PC-BSD 10 disk encryption passphrase

Full disk encryption is supported in the graphical installer of PC-BSD 10.1, which was released on November 16 and which I just reviewed just three days ago (see PC-BSD 10.1 review).

In this article, you’ll read how to install a default PC-BSD 10.1 system on a single hard drive with full disk encryption configured. The installation image I used is the same one I used for the review, which I transferred to a USB stick by using the dd command. You may download an installation image of PC-BSD 10.1 from here.

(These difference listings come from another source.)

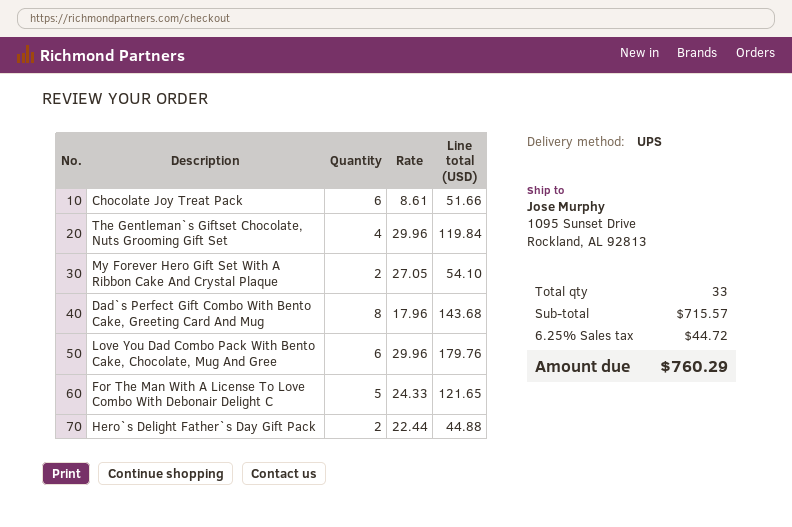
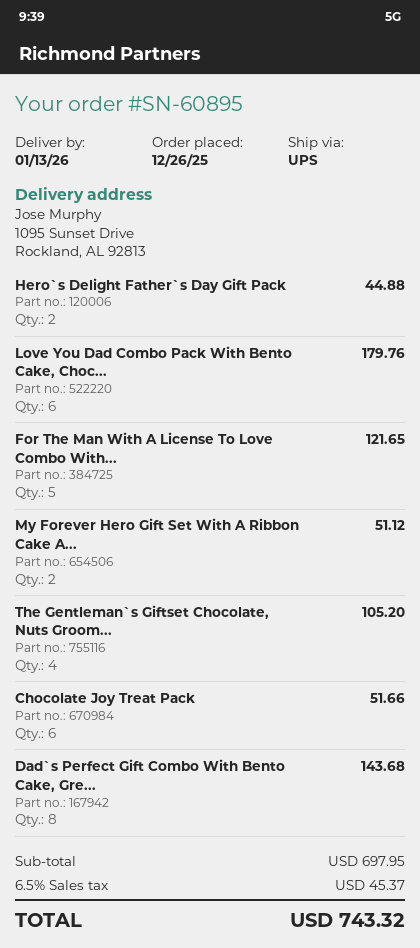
The Gentleman`s Giftset Chocolate, Nuts Grooming Gift Set: 4 for 119.84 -> 4 for 105.20
My Forever Hero Gift Set With A Ribbon Cake And Crystal Plaque: 2 for 54.10 -> 2 for 51.12
subtotal: 715.57 -> 697.95
tax: 6.25% = 44.72 -> 6.5% = 45.37
total: 760.29 -> 743.32

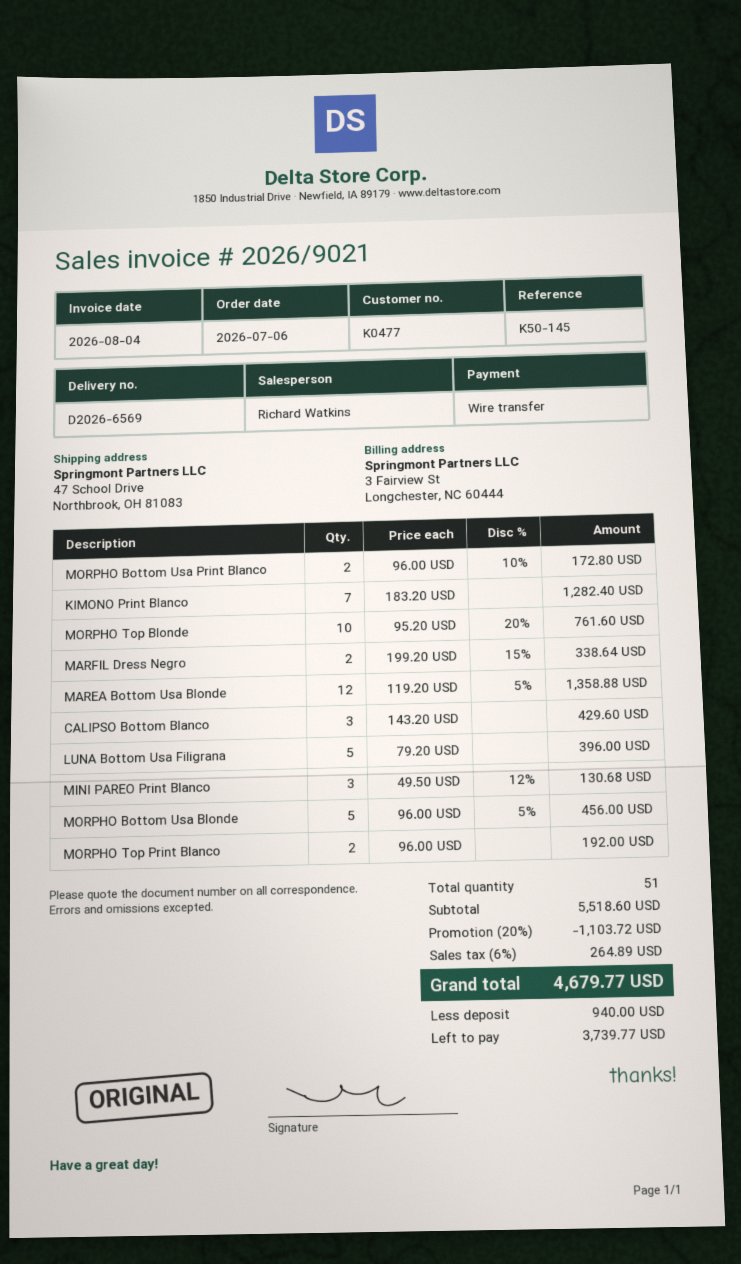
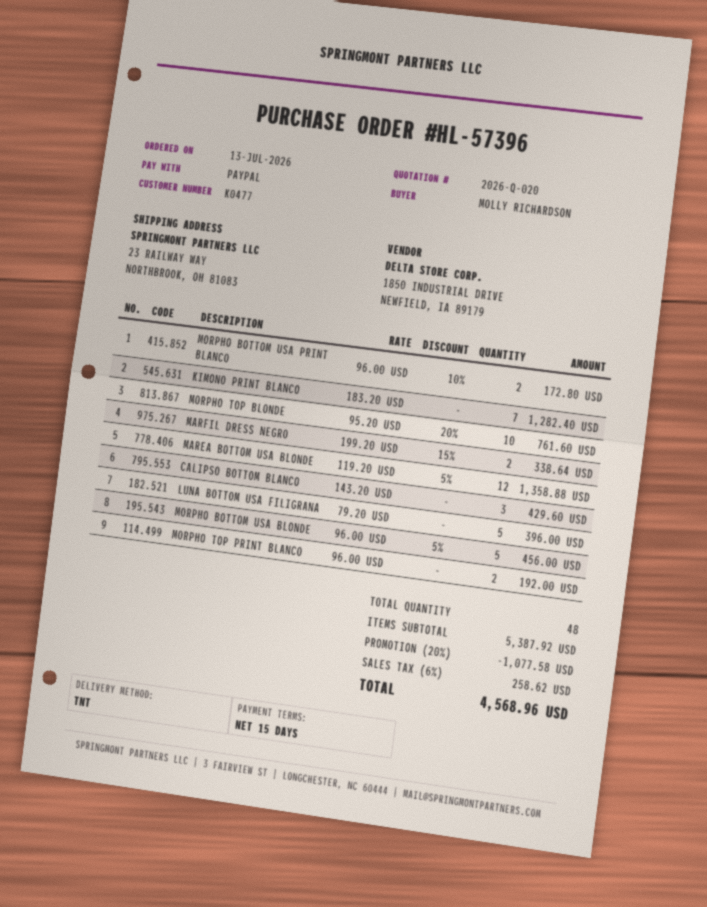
order date: 2026-07-06 -> 2026-07-13
payment method: bank transfer -> PayPal
ship to: 47 School Drive, Northbrook, OH 81083 -> 23 RAILWAY WAY, NORTHBROOK, OH 81083
MINI PAREO Print Blanco: 3 x 49.50 - 12% = 130.68 -> none
total quantity: 51 -> 48
subtotal: 5518.60 -> 5387.92
discount: 20% = 1103.72 -> 20% = 1077.58
tax: 6% = 264.89 -> 6% = 258.62
total: 4679.77 -> 4568.96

For this tutorial, the test computer is a recent build using a motherboard with UEFI firmware, and the target hard drive is a 500 GB unit. If you wish to follow along, boot into the installer, then click through the first few steps until you get to the step shown in Figure 1. Full disk encryption is not part of the configuration in a default installation of PC-BSD 10.1, so you’ll have to click on the Customize button.

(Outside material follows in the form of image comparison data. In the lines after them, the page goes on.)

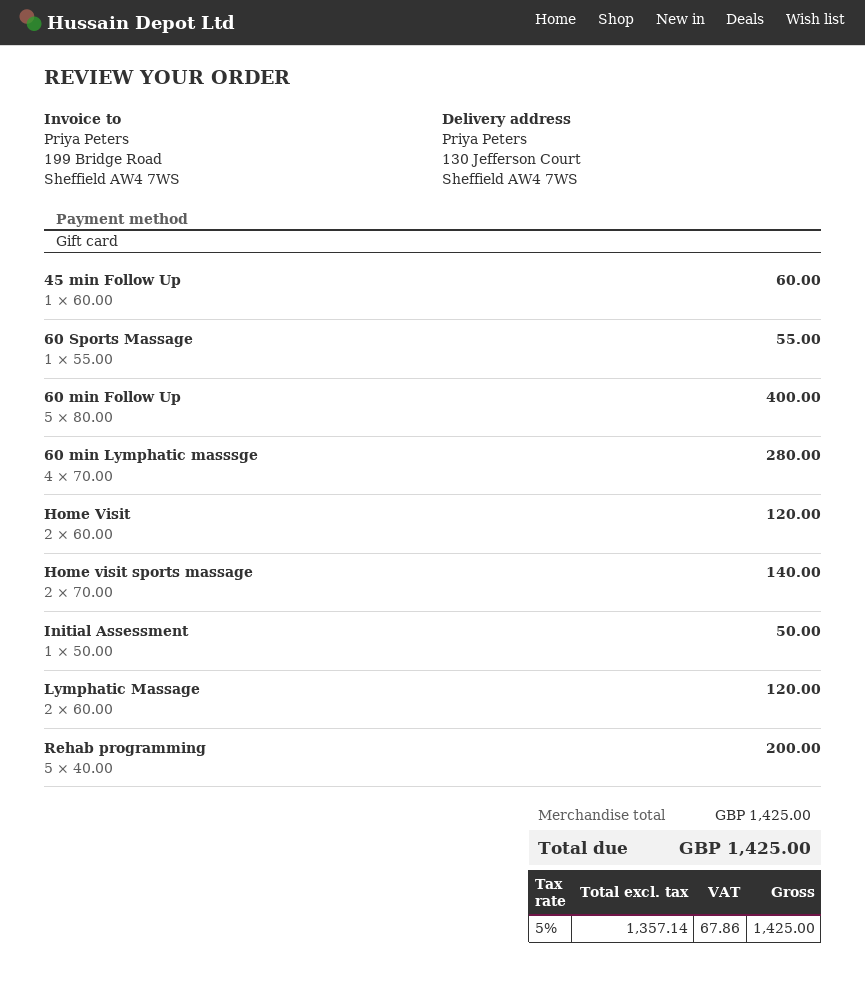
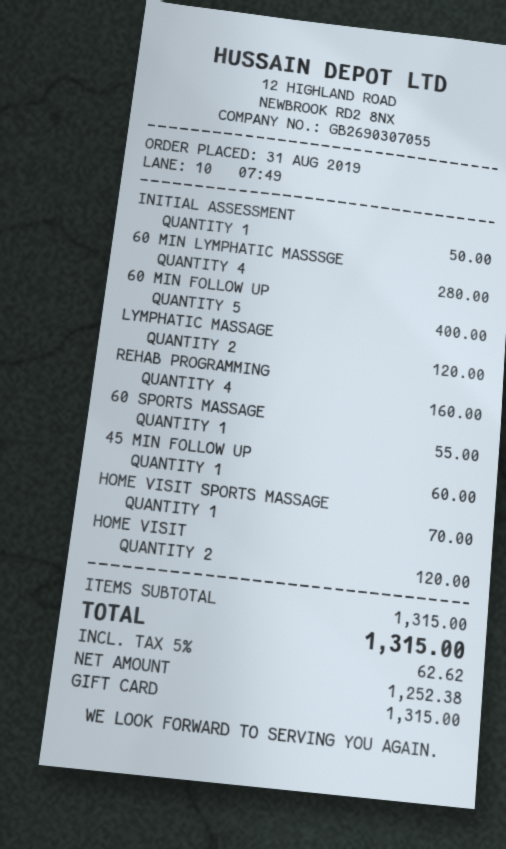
Home visit sports massage: 2 for 140.00 -> 1 for 70.00
Rehab programming: 5 for 200.00 -> 4 for 160.00
subtotal: 1425.00 -> 1315.00
net: 1357.14 -> 1252.38
tax: 5% = 67.86 -> 5% = 62.62
total: 1425.00 -> 1315.00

Disk partition of PC-BSD 10.1
Figure 1: Default disk partition of PC-BSD 10.1. ZFS is the default file system.

That should open the window shown in Figure 2. Basic (New to BSD or disk partitioning) is the default. Because it does not support disk encryption, you’ll have to select the Advanced (Experienced with file-systems) option. Click Next.

PC-BSD 10.1 disk partition options
Figure 2: Basic, Advanced and Expert disk partition options of PC-BSD 10.1 installer.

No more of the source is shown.